= Instructions to follow =
Return only the lines of the listing below that run from the line with "time series for" through the line with "- Therefore, the", both ends included, exactly as written.

§ §

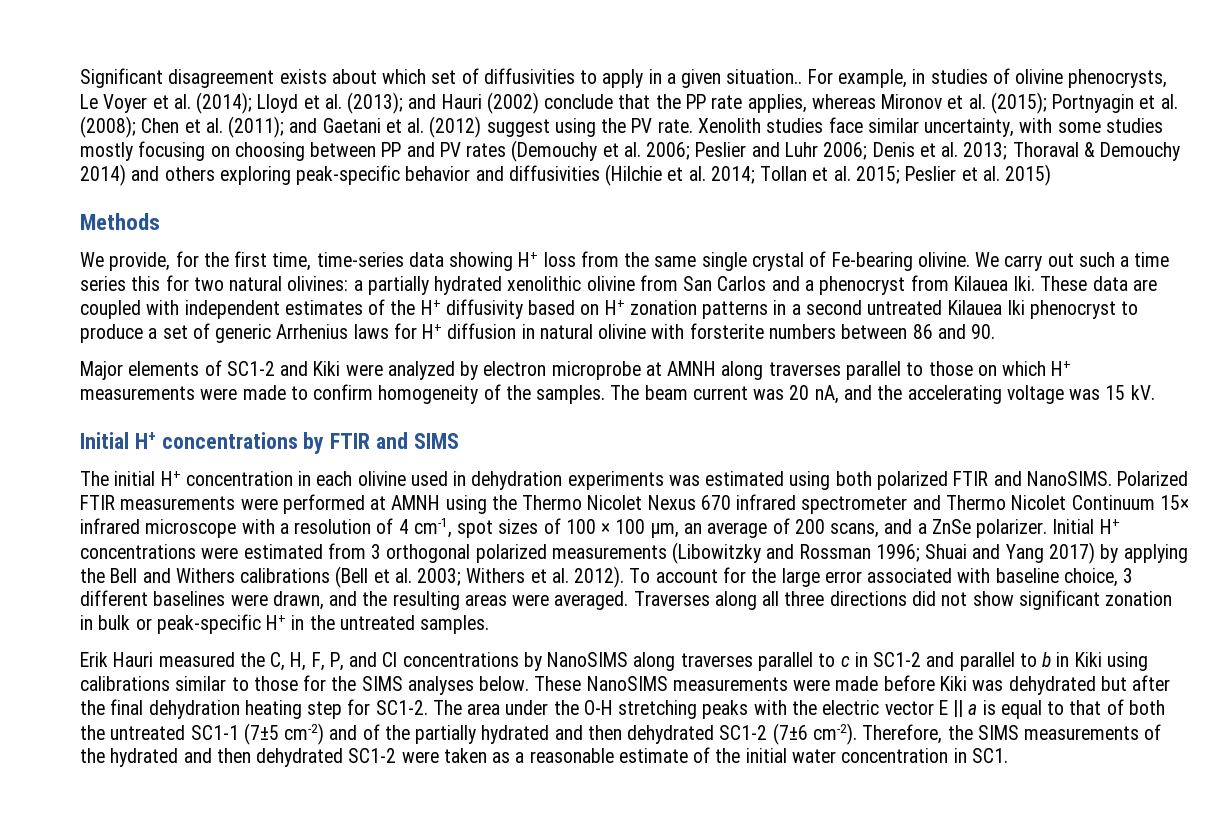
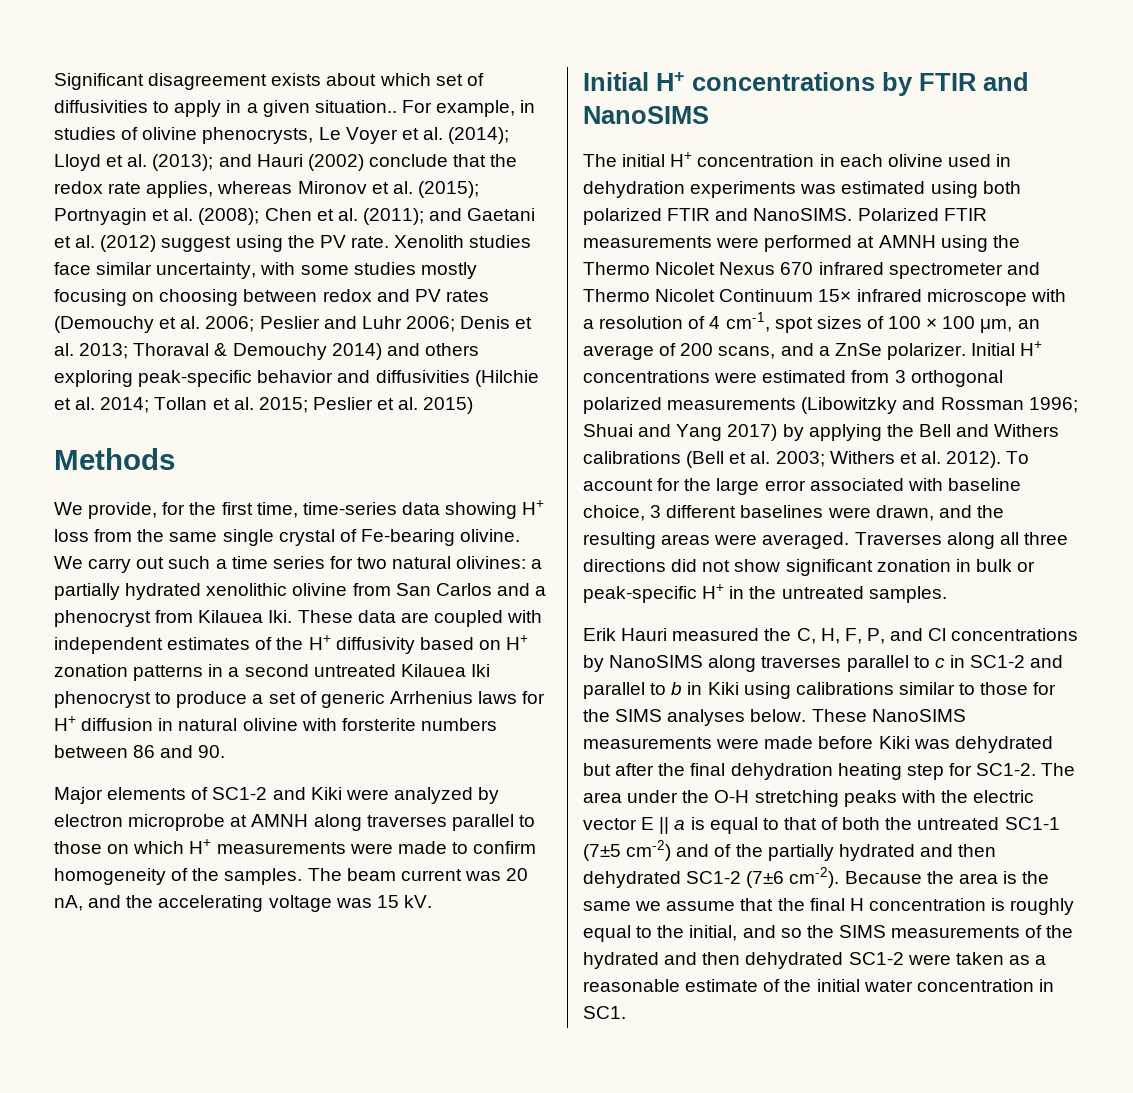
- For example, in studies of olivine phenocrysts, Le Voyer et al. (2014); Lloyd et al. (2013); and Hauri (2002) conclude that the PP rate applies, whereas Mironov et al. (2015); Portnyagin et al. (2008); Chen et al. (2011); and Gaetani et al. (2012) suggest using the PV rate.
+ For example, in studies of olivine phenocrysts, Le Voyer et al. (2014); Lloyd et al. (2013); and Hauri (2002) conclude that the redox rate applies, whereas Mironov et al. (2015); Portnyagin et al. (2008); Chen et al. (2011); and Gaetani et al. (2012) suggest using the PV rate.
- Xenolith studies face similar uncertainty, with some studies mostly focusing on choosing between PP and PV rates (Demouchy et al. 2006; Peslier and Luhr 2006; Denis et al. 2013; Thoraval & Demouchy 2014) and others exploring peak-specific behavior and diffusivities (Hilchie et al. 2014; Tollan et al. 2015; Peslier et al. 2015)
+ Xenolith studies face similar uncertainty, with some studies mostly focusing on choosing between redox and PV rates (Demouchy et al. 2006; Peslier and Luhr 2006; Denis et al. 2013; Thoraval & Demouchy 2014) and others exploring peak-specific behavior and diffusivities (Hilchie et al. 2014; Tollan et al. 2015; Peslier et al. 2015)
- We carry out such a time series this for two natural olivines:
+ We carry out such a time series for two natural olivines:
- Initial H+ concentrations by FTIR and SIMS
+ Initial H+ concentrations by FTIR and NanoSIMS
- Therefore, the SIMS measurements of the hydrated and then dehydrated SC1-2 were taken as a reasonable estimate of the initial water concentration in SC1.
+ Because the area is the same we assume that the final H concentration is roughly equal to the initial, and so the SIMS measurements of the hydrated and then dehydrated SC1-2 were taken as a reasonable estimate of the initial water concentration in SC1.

§ §

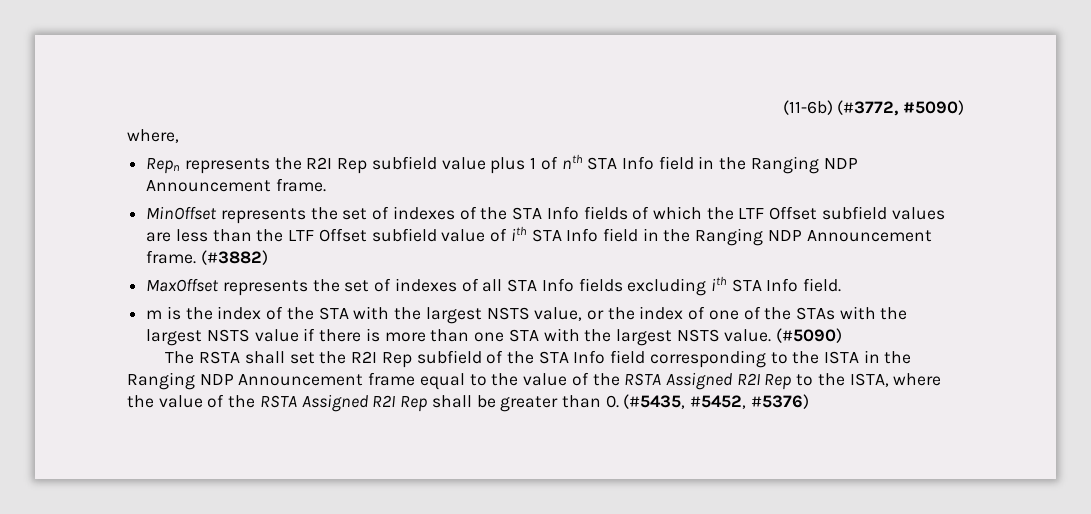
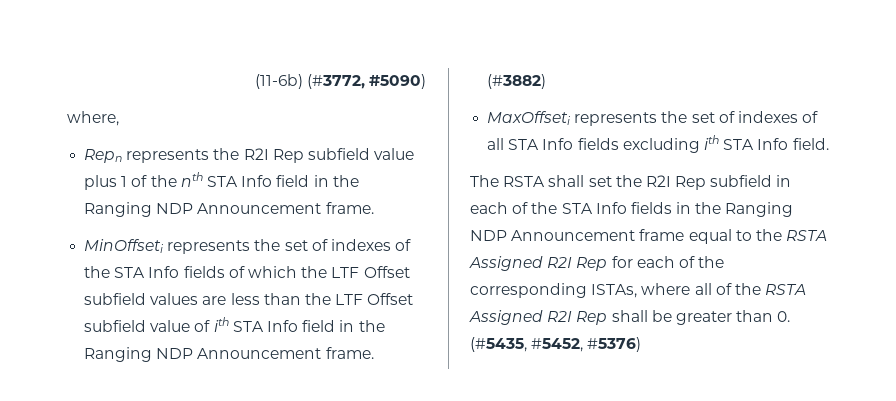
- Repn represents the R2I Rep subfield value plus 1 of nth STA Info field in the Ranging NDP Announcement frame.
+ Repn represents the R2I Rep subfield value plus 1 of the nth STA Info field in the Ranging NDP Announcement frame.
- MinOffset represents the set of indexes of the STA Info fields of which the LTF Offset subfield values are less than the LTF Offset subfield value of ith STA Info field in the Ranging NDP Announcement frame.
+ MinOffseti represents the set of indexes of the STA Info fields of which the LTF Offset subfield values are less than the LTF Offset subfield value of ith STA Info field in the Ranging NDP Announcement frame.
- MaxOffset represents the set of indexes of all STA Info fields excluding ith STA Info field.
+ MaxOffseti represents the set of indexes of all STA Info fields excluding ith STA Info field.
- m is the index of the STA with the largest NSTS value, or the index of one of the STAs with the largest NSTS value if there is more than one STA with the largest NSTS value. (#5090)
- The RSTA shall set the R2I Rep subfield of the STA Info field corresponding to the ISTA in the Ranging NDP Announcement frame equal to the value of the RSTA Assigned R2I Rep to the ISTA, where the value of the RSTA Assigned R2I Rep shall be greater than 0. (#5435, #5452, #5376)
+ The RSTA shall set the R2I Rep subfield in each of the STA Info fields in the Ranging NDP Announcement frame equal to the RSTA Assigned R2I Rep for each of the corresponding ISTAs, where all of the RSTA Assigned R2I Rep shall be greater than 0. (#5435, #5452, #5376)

§ §

= Finished exercise =
+ We carry out such a time series for two natural olivines:
- Initial H+ concentrations by FTIR and SIMS
+ Initial H+ concentrations by FTIR and NanoSIMS
- Therefore, the SIMS measurements of the hydrated and then dehydrated SC1-2 were taken as a reasonable estimate of the initial water concentration in SC1.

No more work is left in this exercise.